# PROMPT
Within the data that follows, set down exactly the lines from the one containing "DISCO TAGLIO WÜRTH" through the one containing "total: 3858.43 -> 3940.33", both ends included.

# INFORMATION PROVIDED
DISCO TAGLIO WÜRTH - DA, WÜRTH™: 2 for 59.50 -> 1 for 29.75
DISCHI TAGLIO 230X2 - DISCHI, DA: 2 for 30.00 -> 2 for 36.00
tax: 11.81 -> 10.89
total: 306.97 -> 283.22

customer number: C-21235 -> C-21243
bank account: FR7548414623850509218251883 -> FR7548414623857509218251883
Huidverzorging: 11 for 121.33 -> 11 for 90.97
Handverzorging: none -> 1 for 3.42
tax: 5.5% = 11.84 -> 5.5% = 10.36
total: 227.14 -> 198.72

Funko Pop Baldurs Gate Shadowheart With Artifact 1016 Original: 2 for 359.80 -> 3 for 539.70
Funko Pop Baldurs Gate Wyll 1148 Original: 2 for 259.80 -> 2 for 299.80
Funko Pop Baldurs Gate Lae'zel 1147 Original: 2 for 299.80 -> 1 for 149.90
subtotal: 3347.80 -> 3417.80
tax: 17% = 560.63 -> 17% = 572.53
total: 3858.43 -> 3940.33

---

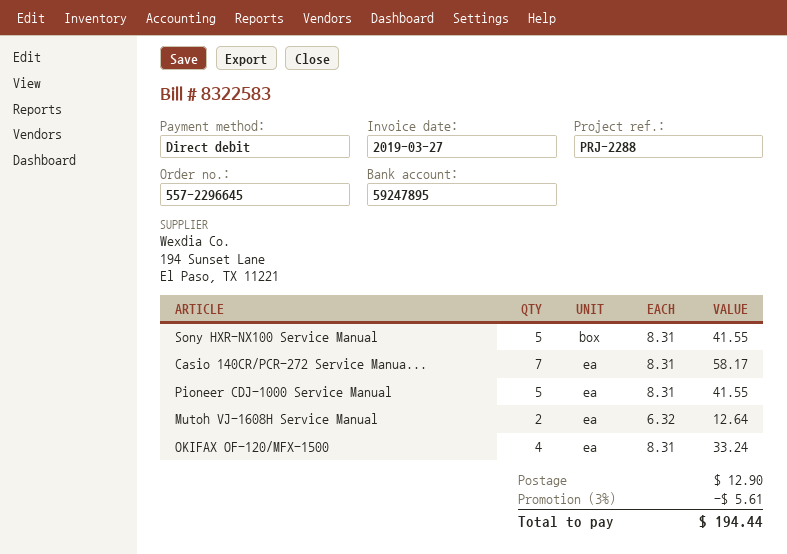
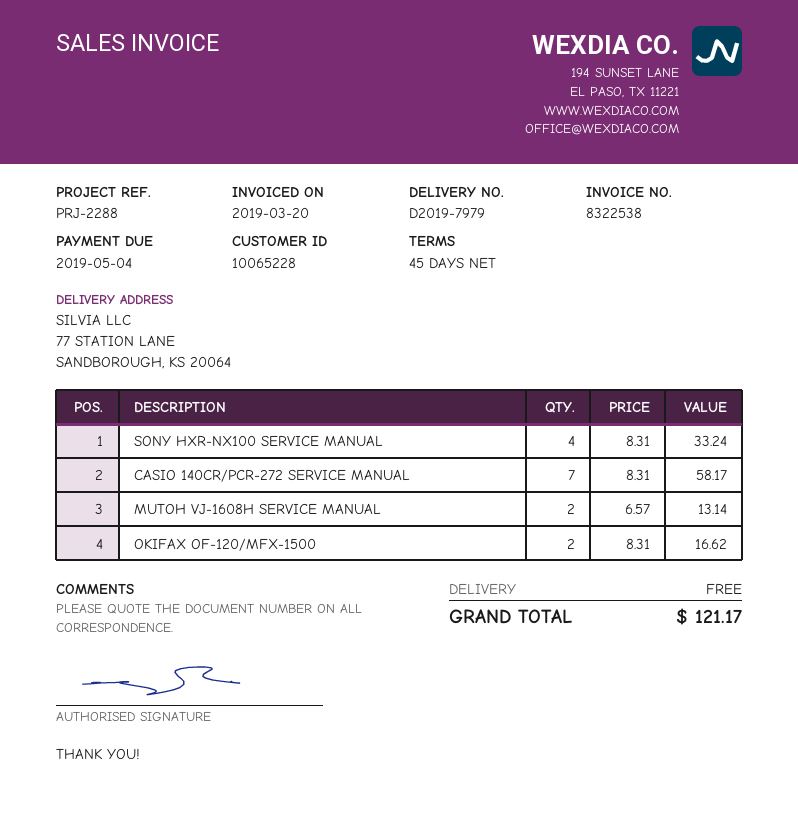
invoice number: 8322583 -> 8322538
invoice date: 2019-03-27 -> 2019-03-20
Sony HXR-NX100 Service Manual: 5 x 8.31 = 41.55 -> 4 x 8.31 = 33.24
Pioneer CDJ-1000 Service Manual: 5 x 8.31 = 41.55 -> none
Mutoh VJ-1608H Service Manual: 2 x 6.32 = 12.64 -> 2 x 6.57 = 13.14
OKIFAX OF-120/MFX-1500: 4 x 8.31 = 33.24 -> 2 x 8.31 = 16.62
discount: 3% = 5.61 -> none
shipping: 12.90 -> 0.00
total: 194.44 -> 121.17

# EXERCISE RESULT
DISCO TAGLIO WÜRTH - DA, WÜRTH™: 2 for 59.50 -> 1 for 29.75
DISCHI TAGLIO 230X2 - DISCHI, DA: 2 for 30.00 -> 2 for 36.00
tax: 11.81 -> 10.89
total: 306.97 -> 283.22

customer number: C-21235 -> C-21243
bank account: FR7548414623850509218251883 -> FR7548414623857509218251883
Huidverzorging: 11 for 121.33 -> 11 for 90.97
Handverzorging: none -> 1 for 3.42
tax: 5.5% = 11.84 -> 5.5% = 10.36
total: 227.14 -> 198.72

Funko Pop Baldurs Gate Shadowheart With Artifact 1016 Original: 2 for 359.80 -> 3 for 539.70
Funko Pop Baldurs Gate Wyll 1148 Original: 2 for 259.80 -> 2 for 299.80
Funko Pop Baldurs Gate Lae'zel 1147 Original: 2 for 299.80 -> 1 for 149.90
subtotal: 3347.80 -> 3417.80
tax: 17% = 560.63 -> 17% = 572.53
total: 3858.43 -> 3940.33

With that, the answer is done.